*Task brief:* Go through the records below from the first line and print each one exactly, stopping after the line that contains "[67,952,85,969] 3. -> [52,744,62,753] 4.". Do not print pictures or anything past that line.

· · · ·

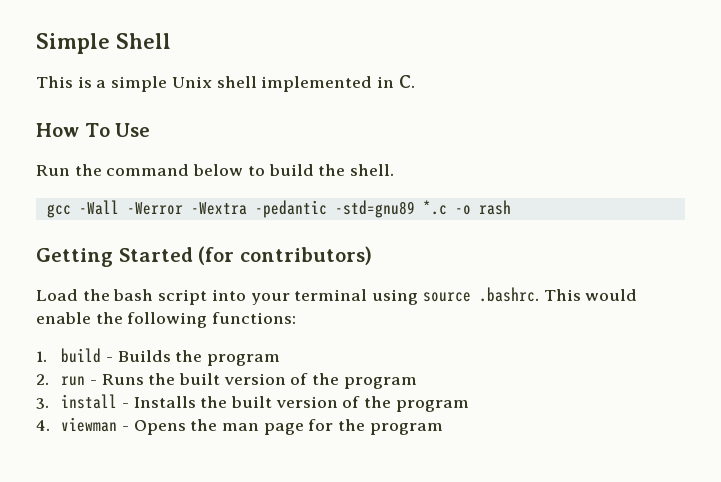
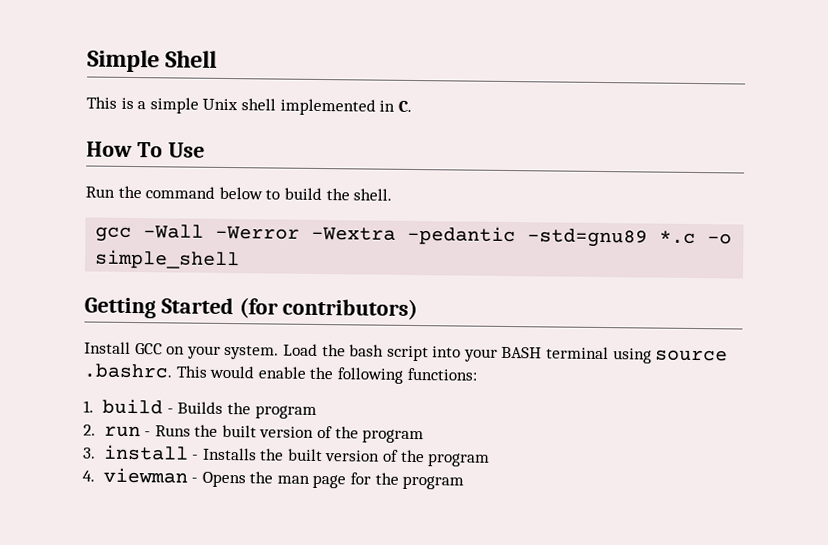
[478,200,511,215] rash -> [95,249,241,270] simple_shell
(372, 255) none -> [84,341,280,360] Install GCC on your system.
(290, 299) none -> [501,346,543,359] BASH

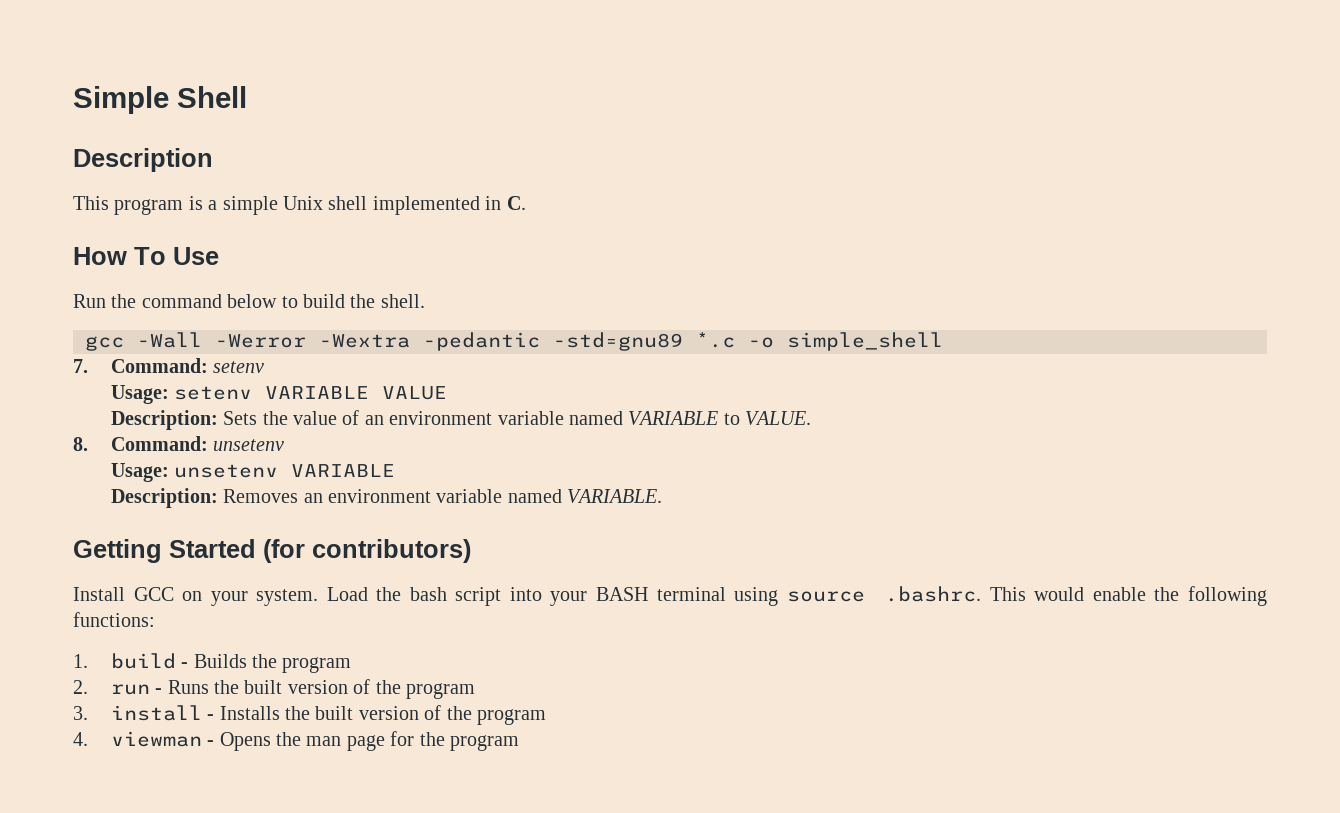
[86,96,117,109] // This -> [73,148,213,172] [73,196,184,215] // Description // This program
(241, 259) none -> [73,358,265,373] [110,385,448,404] [110,410,812,430] [73,436,285,451] [110,463,396,482] [110,488,663,508] // 7. Command: setenv // Usage: setenv VARIABLE VALUE // Description: Sets the value of an environment variable named VARIABLE to VALUE. // 8. Command: unsetenv // Usage: unsetenv VARIABLE // Description: Removes an environment variable named VARIABLE.

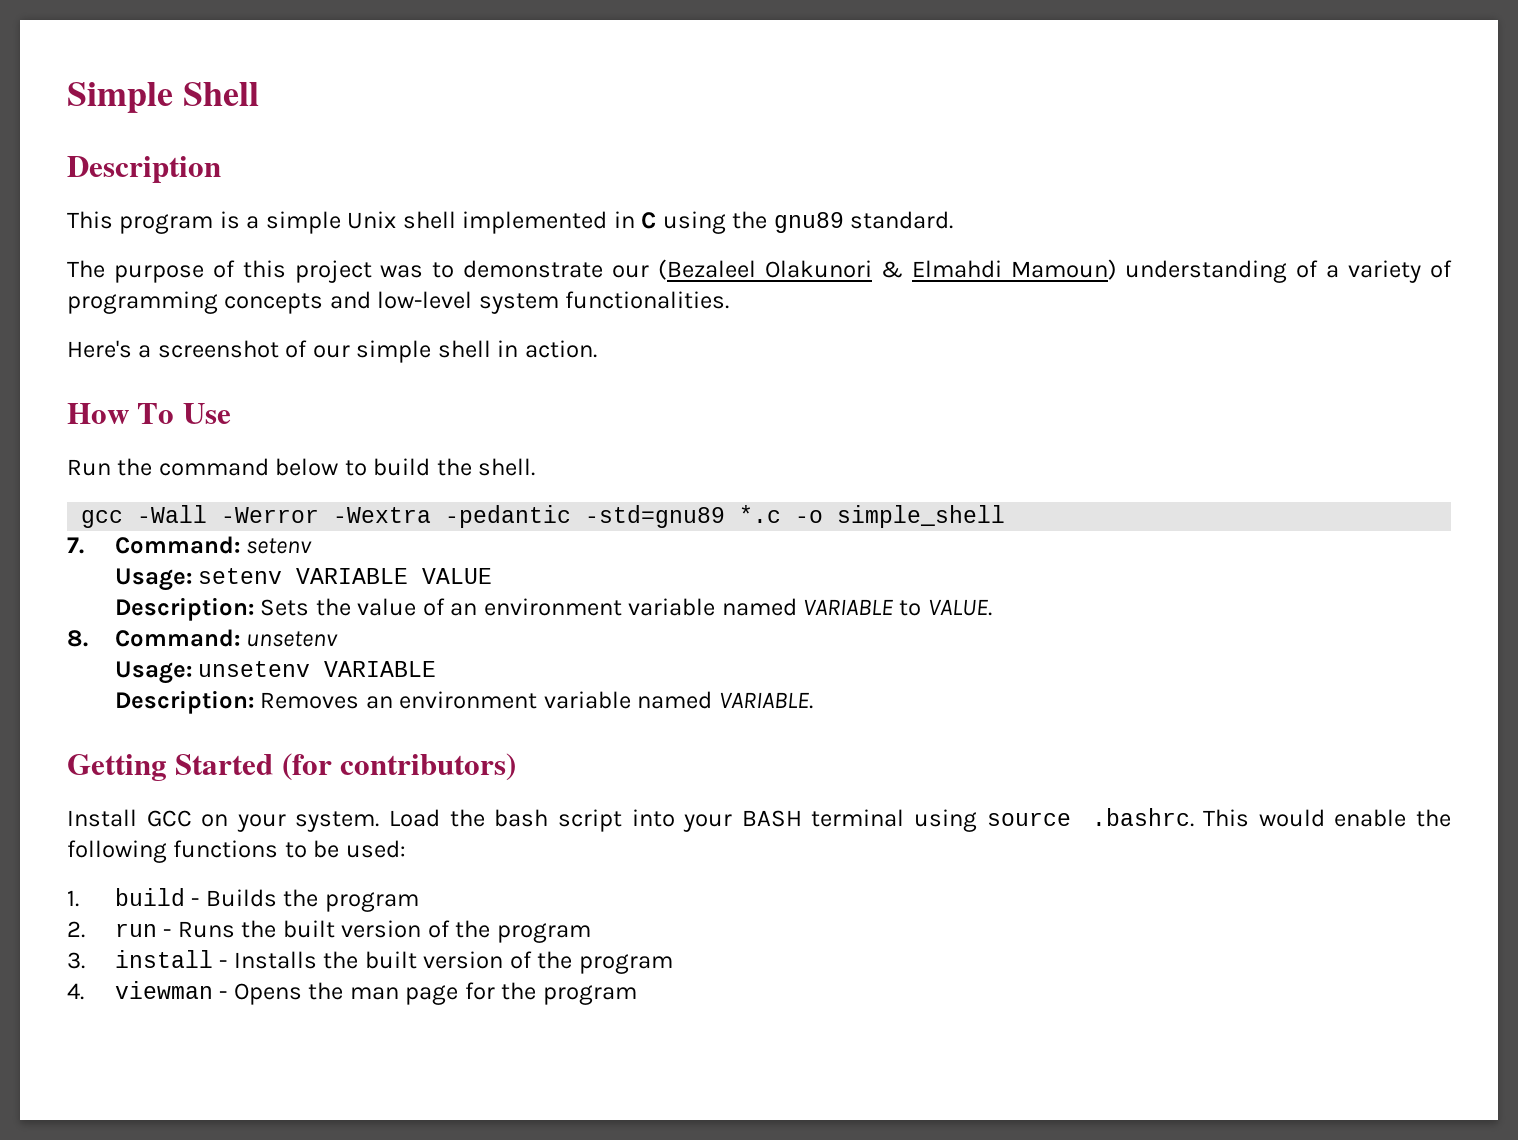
[506,196,526,210] C. -> [641,211,954,234] [67,259,1453,283] [67,291,730,314] [67,340,597,363] C using the gnu89 standard. // The purpose of this project was to demonstrate our (Bezaleel Olakunori & Elmahdi Mamoun) understanding of a variety of programming concepts and low-level system functionalities. // Here's a screenshot of our simple shell in action.
[73,612,155,627] functions: -> [173,840,406,858] functions to be used:

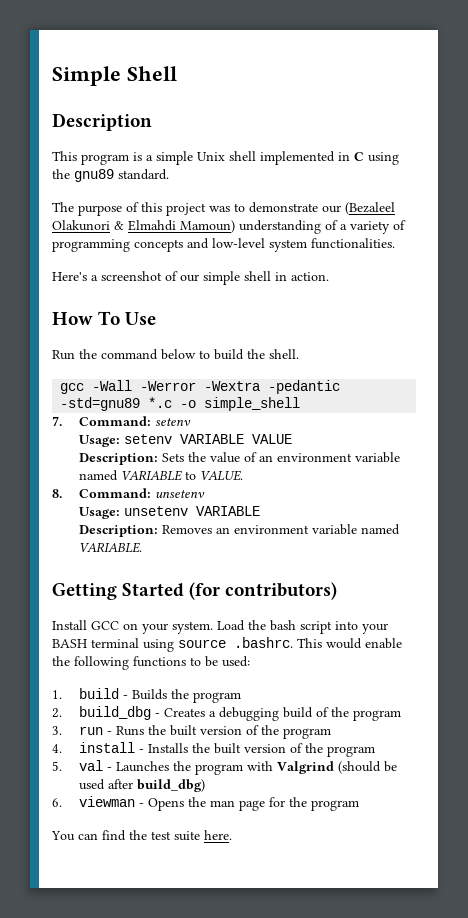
(85, 929) none -> [78,706,401,721] [52,726,62,735] build_dbg - Creates a debugging build of the program // 3.
[67,952,85,969] 3. -> [52,744,62,753] 4.
[67,983,84,1000] 4. -> [52,760,397,775] [78,779,205,792] [52,798,62,807] 5. val - Launches the program with Valgrind (should be used after build_dbg) // 6.
(637, 995) none -> [51,830,232,841] // You can find the test suite here.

· · · ·

*Response to the task:*
[478,200,511,215] rash -> [95,249,241,270] simple_shell
(372, 255) none -> [84,341,280,360] Install GCC on your system.
(290, 299) none -> [501,346,543,359] BASH

[86,96,117,109] // This -> [73,148,213,172] [73,196,184,215] // Description // This program
(241, 259) none -> [73,358,265,373] [110,385,448,404] [110,410,812,430] [73,436,285,451] [110,463,396,482] [110,488,663,508] // 7. Command: setenv // Usage: setenv VARIABLE VALUE // Description: Sets the value of an environment variable named VARIABLE to VALUE. // 8. Command: unsetenv // Usage: unsetenv VARIABLE // Description: Removes an environment variable named VARIABLE.

[506,196,526,210] C. -> [641,211,954,234] [67,259,1453,283] [67,291,730,314] [67,340,597,363] C using the gnu89 standard. // The purpose of this project was to demonstrate our (Bezaleel Olakunori & Elmahdi Mamoun) understanding of a variety of programming concepts and low-level system functionalities. // Here's a screenshot of our simple shell in action.
[73,612,155,627] functions: -> [173,840,406,858] functions to be used:

(85, 929) none -> [78,706,401,721] [52,726,62,735] build_dbg - Creates a debugging build of the program // 3.
[67,952,85,969] 3. -> [52,744,62,753] 4.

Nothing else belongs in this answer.